On 20 May 2026, Burke's dismissal was affirmed by the appeals panel following four years of legal wrangling. He appeared in the High Court by video link from Castlerea Prison and said he was "still an employee of Wilson's Hospital School".

On 2 July 2026, the High Court ordered Burke's release from prison due to a "material change in circumstances", given that his dismissal was affirmed and the school year had finished. On 27 August 2026, Burke once again appeared outside Wilson's Hospital School on the first day of term.

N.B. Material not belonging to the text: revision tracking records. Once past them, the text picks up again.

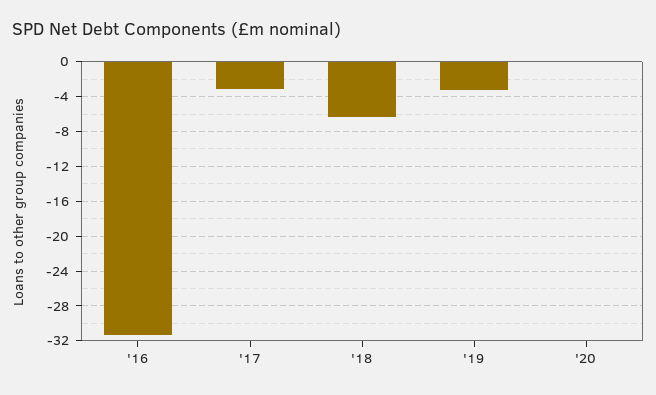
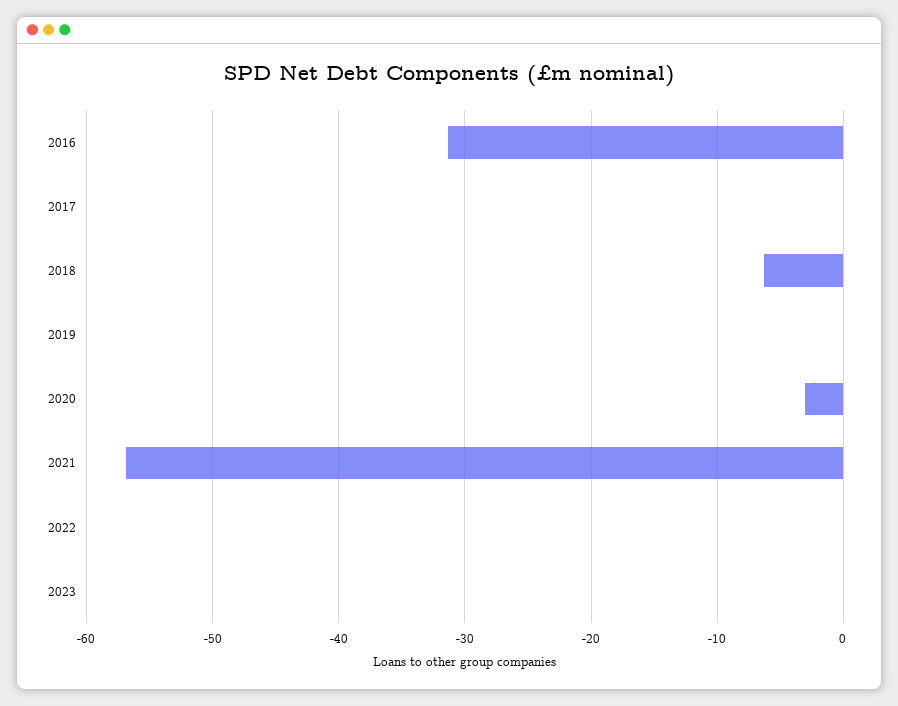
'17: -3 -> 0
'19: -3 -> 0
'20: 0 -> -3
2021: none -> -57
2022: none -> 0
2023: none -> 0

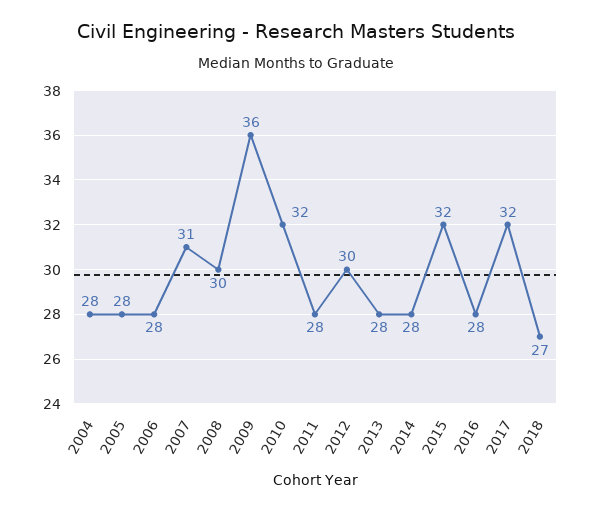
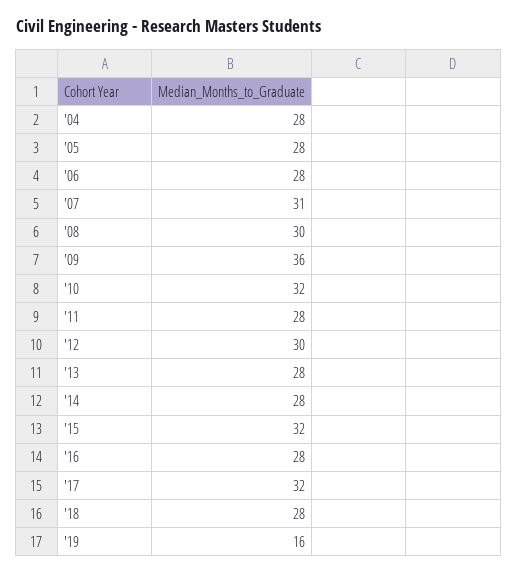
2018: 27 -> 28
'19: none -> 16

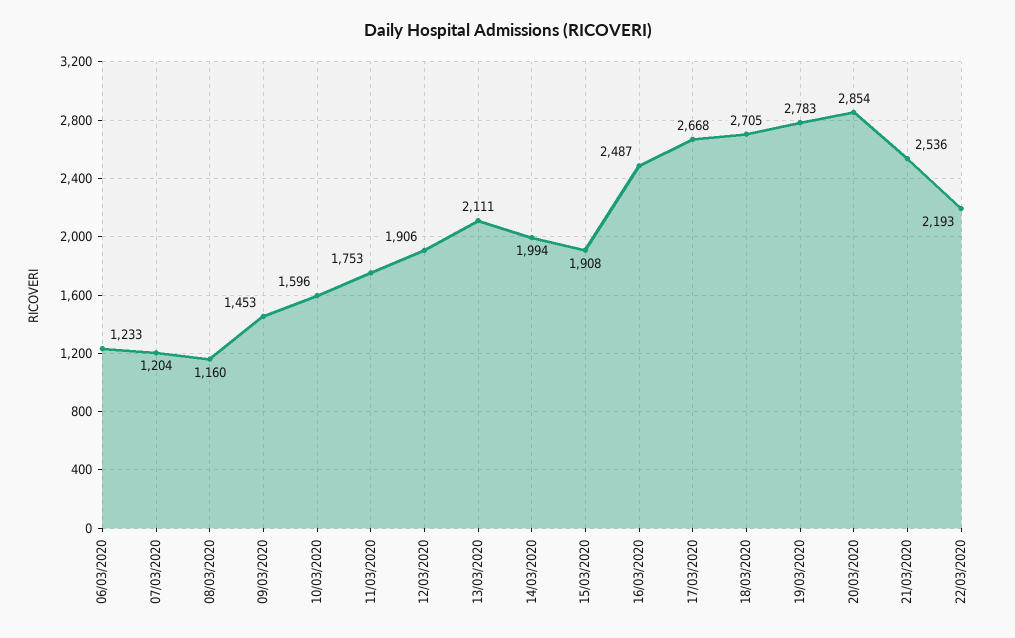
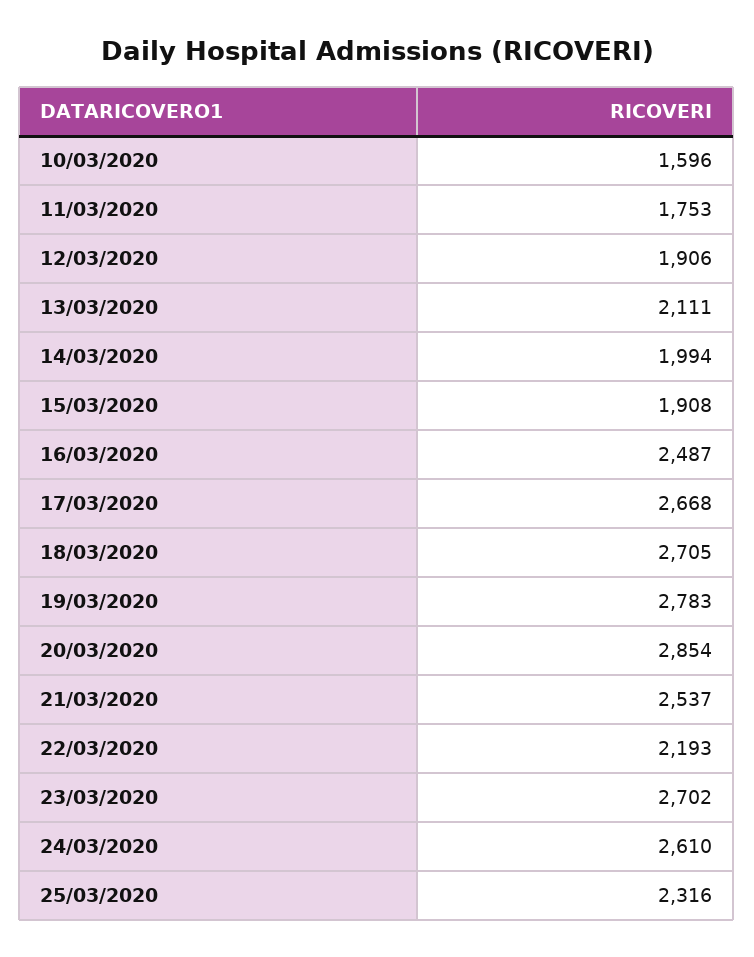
06/03/2020: 1233 -> none
07/03/2020: 1204 -> none
08/03/2020: 1160 -> none
09/03/2020: 1453 -> none
21/03/2020: 2536 -> 2537
23/03/2020: none -> 2702
24/03/2020: none -> 2610
25/03/2020: none -> 2316

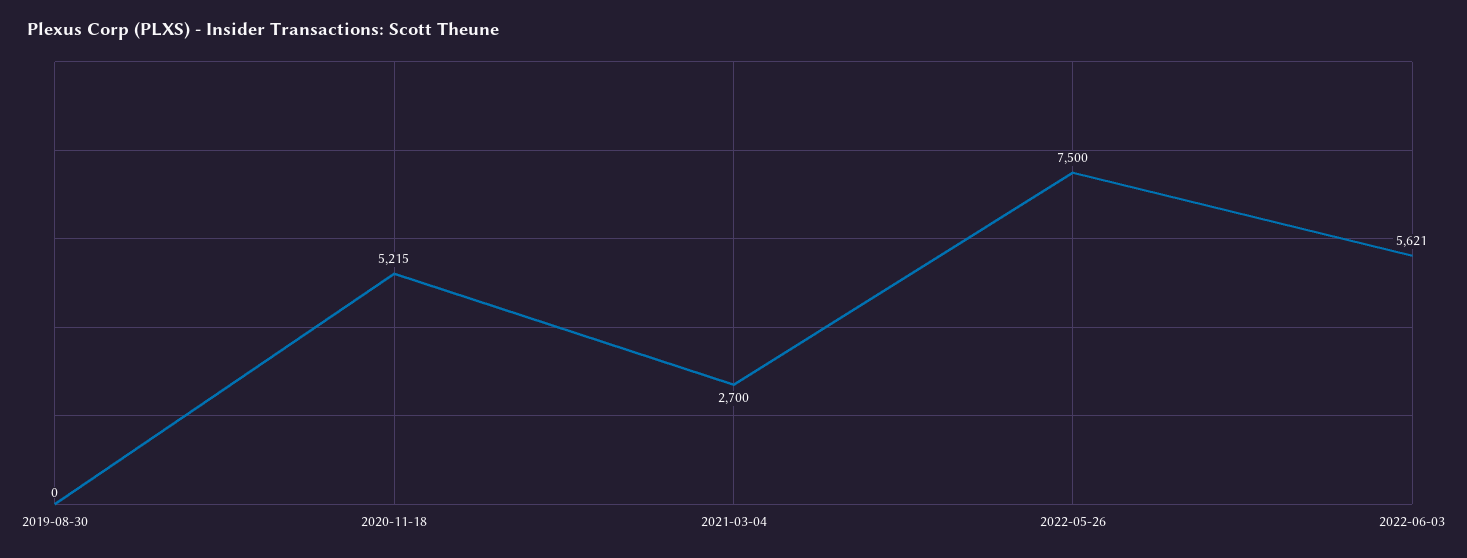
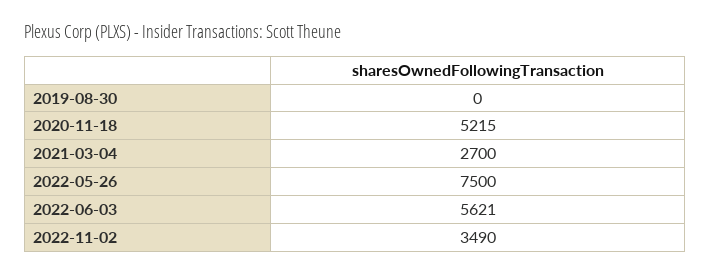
2022-11-02: none -> 3490

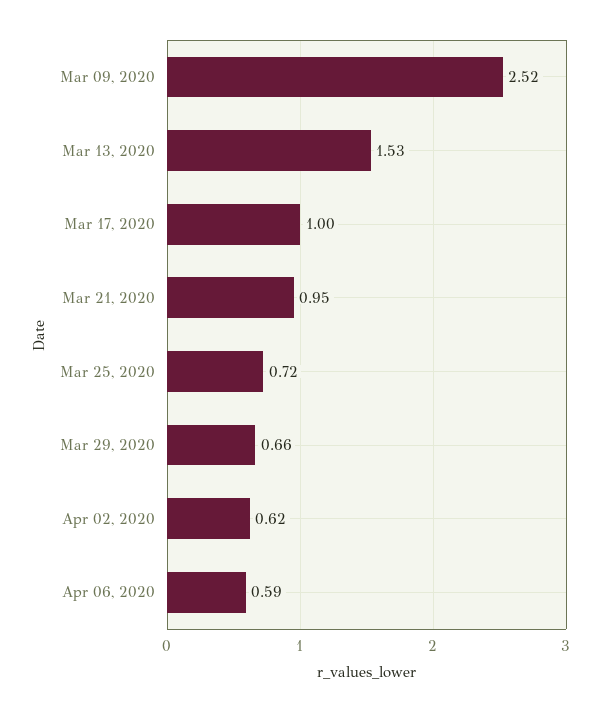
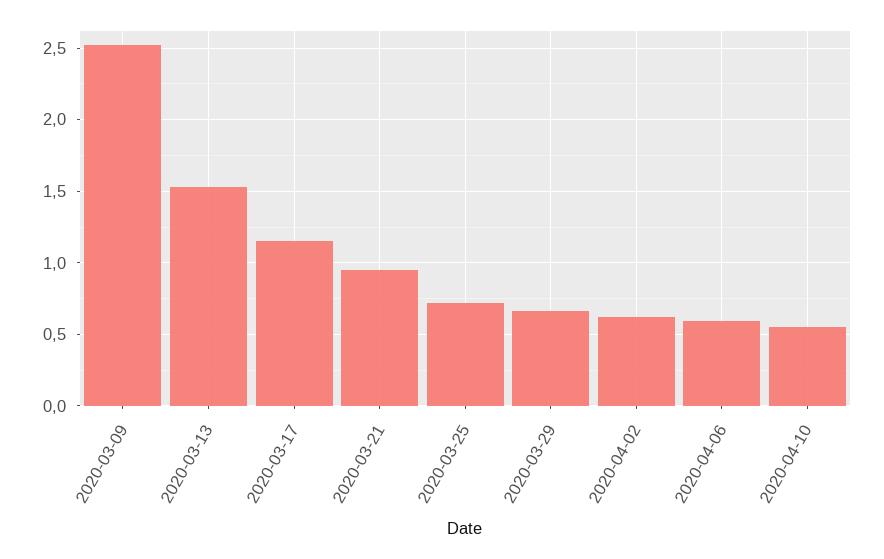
Mar 17, 2020: 1 -> 1.15
2020-04-10: none -> 0.55

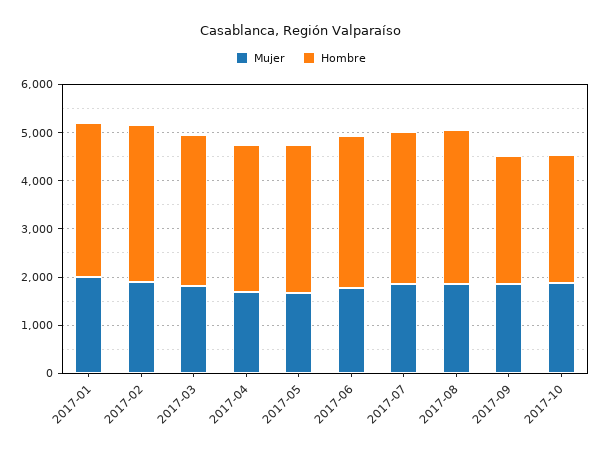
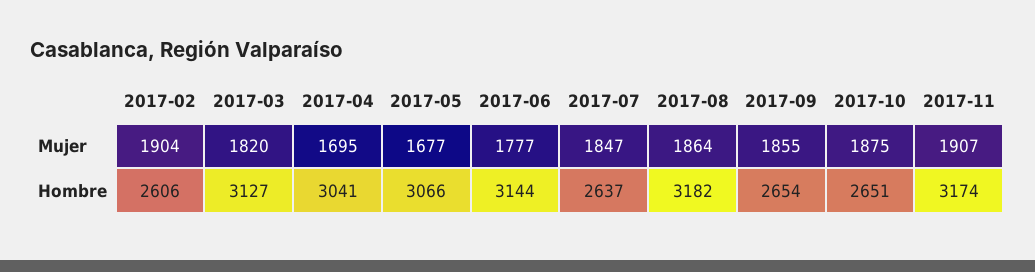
Mujer, 2017-01: 2000 -> none
Hombre, 2017-01: 3200 -> none
Hombre, 2017-02: 3200 -> 2606
Hombre, 2017-07: 3200 -> 2637
Mujer, 2017-11: none -> 1907
Hombre, 2017-11: none -> 3174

==The Ireland Funds protest (2025)==
In March 2025, several members of the Burke family travelled to the US, where, on 12 March, they held a protest outside the White House in Washington, DC during a meeting between the Taoiseach, Micheál Martin, and US president, Donald Trump. On 13 March, they staged a protest at a gala fundraising dinner for The Ireland Funds, interrupting a presentation to Dan Quinn, head coach of the Washington Commanders American football team. Martina, Ammi and Isaac Burke, who managed to gain entrance to the building where the fundraiser was taking place, were ejected from the venue. While addressing members of the press present, they walked away upon discovering that they all worked for Irish media outlets.